As a side note, DBeaver actually asks for confirmation if it thinks you are about to do something wonky. I think it's quite telling just how common this mistake is. We've all been there
I did something like that once, I wasn't very good at SQL but I needed some data, so I logged in into the production database and run my SELECT queries, I didn't change anything so everything was good, or so I thought.
I created a cross product over tables with millions of entries and when it didn't respond I thought it was odd but it was time to go home anyway. On the way home they called me and asked what I did. They had to restart the DB server because once the cache timed out one application after another started failing.

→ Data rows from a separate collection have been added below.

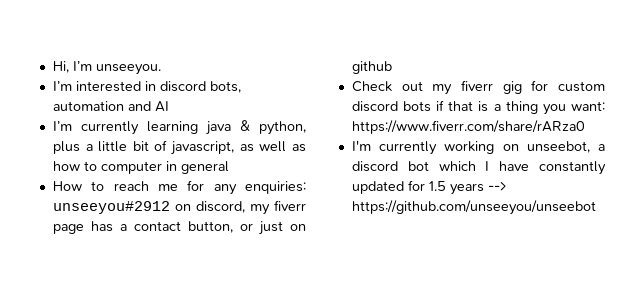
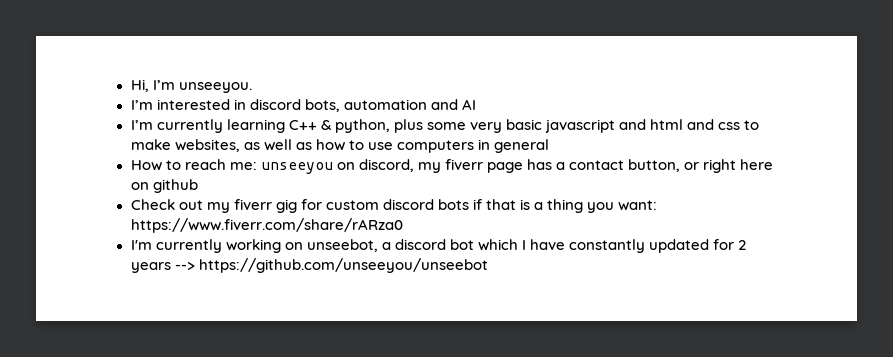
- I’m currently learning java & python, plus a little bit of javascript, as well as how to computer in general
+ I’m currently learning C++ & python, plus some very basic javascript and html and css to make websites, as well as how to use computers in general
- How to reach me for any enquiries: unseeyou#2912 on discord, my fiverr page has a contact button, or just on github
+ How to reach me: unseeyou on discord, my fiverr page has a contact button, or right here on github
- I'm currently working on unseebot, a discord bot which I have constantly updated for 1.5 years --> https://github.com/unseeyou/unseebot
+ I'm currently working on unseebot, a discord bot which I have constantly updated for 2 years --> https://github.com/unseeyou/unseebot

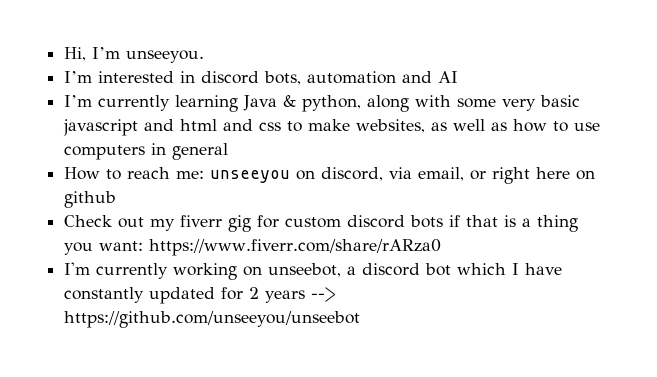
- I’m currently learning C++ & python, plus some very basic javascript and html and css to make websites, as well as how to use computers in general
+ I’m currently learning Java & python, along with some very basic javascript and html and css to make websites, as well as how to use computers in general
- How to reach me: unseeyou on discord, my fiverr page has a contact button, or right here on github
+ How to reach me: unseeyou on discord, via email, or right here on github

Ouch. Gotta wrap those deletes in a transaction and look before it rolls forward.
Lessons learned. Time to see if the backups actually have any data on them.
Good companies wouldn't fire someone for this because:
There should be processes in place to prevent this, or recover from this, anyway. It's a team/department failure and you would just be the straw that broke the camel's back.
They now know you've experienced this and will hopefully know to never do it again. Bringing in someone else could just reintroduce the issue.
I did quite a few bad things like that early on. Now I never type UPDATE or DELETE without first doing a SELECT and WHERE. It's easy to convert to a DELETE and UPDATEs tend to effect only a few fields at a time so the extra effort is worth the peace of mind. It's a good habit to form, I can't even think of the last time I did anything horrible.